Merchant Acceptance Procedures and Special Transaction Types

2.1 Acceptance Procedures

2.1.8 Returned Merchandise, Adjustments, Credits, and Other Specific Terms of a Transaction

The following sections provide information on returned merchandise, adjustments, credits, and other specific terms of a transaction. Returned Merchandise and Canceled Services

A card acceptor is not required to accept returned merchandise or the cancellation of services unless a right of return or cancellation was a conditionof the transaction. If the card acceptor agrees to accept merchandise for return or to cancel services, the card acceptor must credit the same account used to purchase the merchandise or service.

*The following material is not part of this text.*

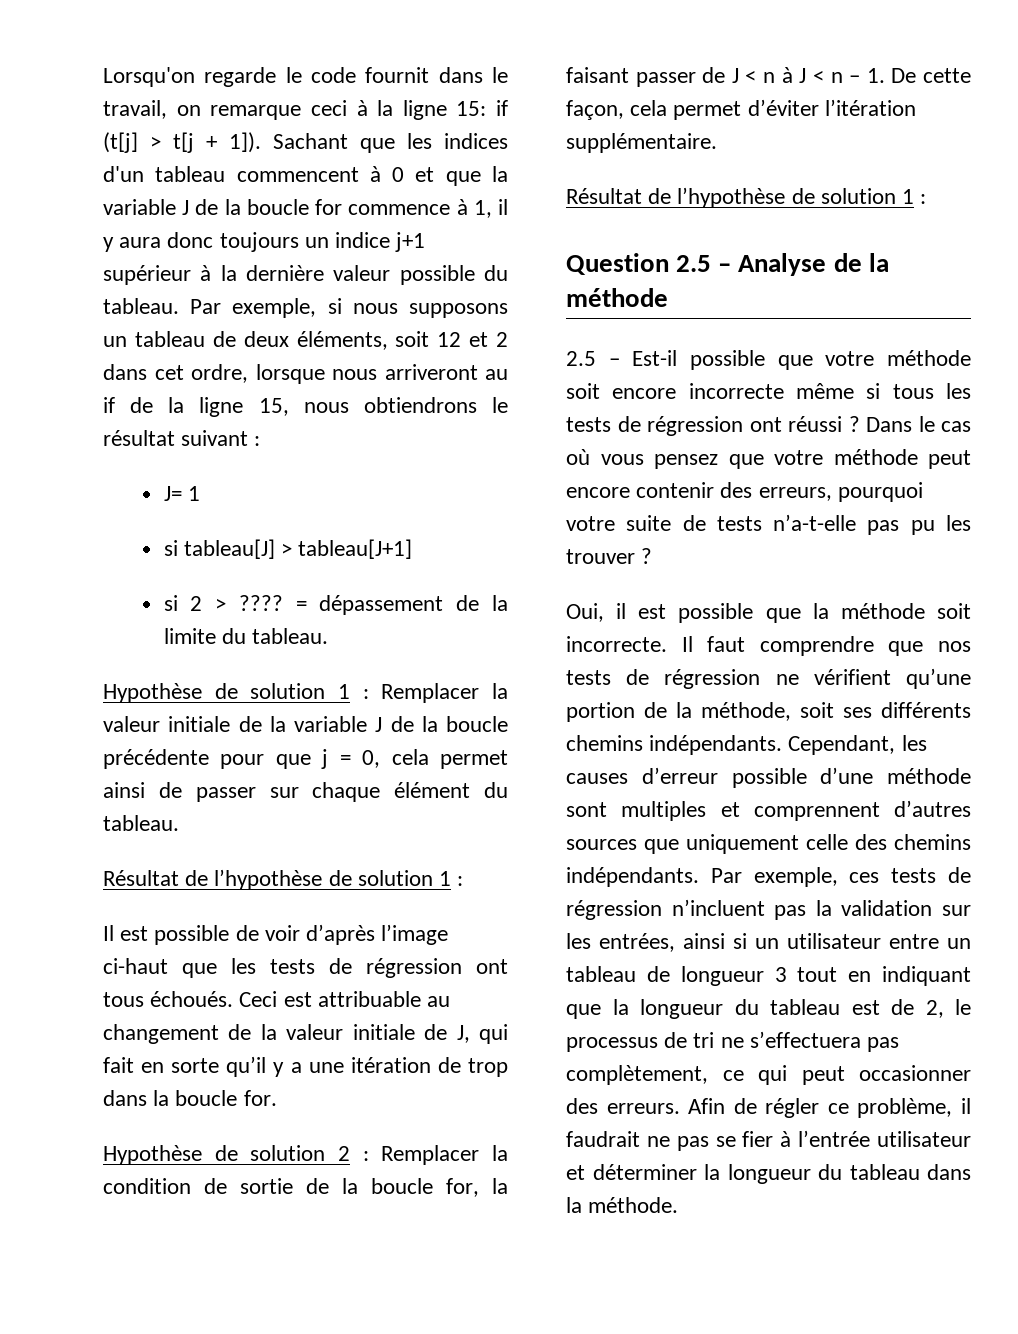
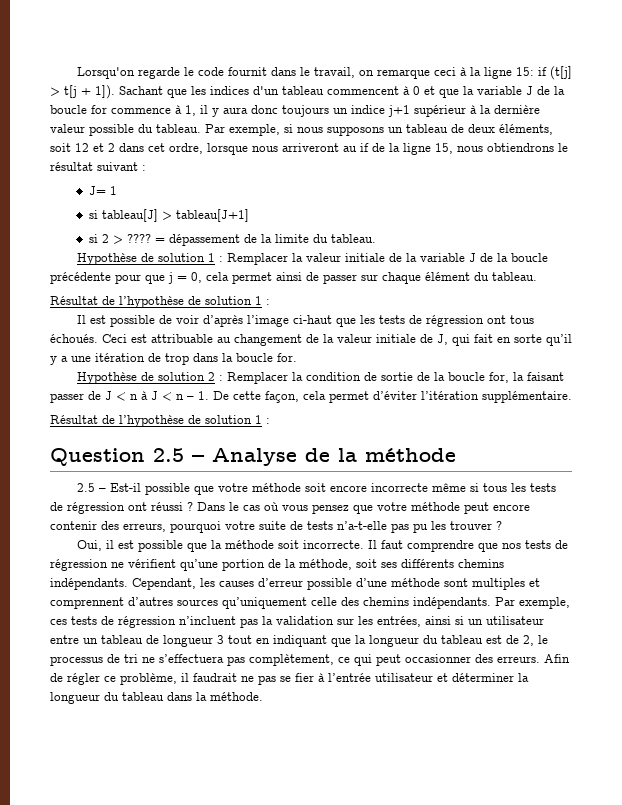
- Cependant, les causes d’erreur possible d’une méthode sont multiples et comprennent d’autres sources que uniquement celle des chemins indépendants.
+ Cependant, les causes d’erreur possible d’une méthode sont multiples et comprennent d’autres sources qu’uniquement celle des chemins indépendants.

If the merchandise or service is purchased with a MasterCard card, upon a partial or entire return of merchandise or cancellation of service, or if the card acceptor agrees to a price adjustment, the card acceptor may not provide a full or partial refund or adjustment by cash or check or by any means other than by a credit to the card account used to purchase the merchandise or service. The cardholder must be provided a copy of the credit receipt.

A cash or check refund is permitted for involuntary refunds by airlines or other carriers or card acceptors only when required by law.

If the cardholder were to call their card issuing bank or affiliate and state they returned an item but did not get a refund, the bank would first check for a refund back on the original card. The records will clearly show that you, the merchant, have not credited your customer’s card account. There is no record of your cash or check payment in the bank’s computer.

Who do you think they are going to believe? After all, the card holder is their customer, not you. Can you say “chargeback”?

This also shows the need for documentation of all refunds or returns, the same as that of the original transaction.

Still, the final decision is up to you. If you are comfortable giving back cash or your company check, for a debit card refund, go for it.

As for me, if they pay by a card, they get a refund by the same card, although not necessarily in the same card mode. And it appears that this is the safe, proper and acceptable way to handle debit card refunds. It is also bank card and card processor approved, if you push hard enough. And yes, I have the documentation to prove it.

Ric Blum is a vice president of Ohio Loan Co. in Dayton, Ohio. He has served as president of the Ohio Pawnbrokers Association, secretary/treasurer of the National Pawnbrokers Association and as a member of the board of directors and the board of governors of the National Pawnbrokers Association. Please feel free to e-mail your comments to or mail them to Ric Blum, Ohio Loan Co., 3028 Salem Ave., Dayton, OH 45406.

One thought on “How Do You Handle a Debit Card Refund?

  • I think this is a regulations issue indirectly, as far as the timelines that the banks must follow. So there probably was something in your Merchant Agreement with your bank, or at least, their should have been, so that they could comply with NACHA requirements. The issue is that no one you spoke with seems to see the entire picture, but rather, were looking at it just from the card provider’s perspective. I’m in the process now of just learning this sort of thing, but I left my books at the office (I’m home now). I suggest you phone a payment association, or call your bank’s headquarters and request to speak with an AAP.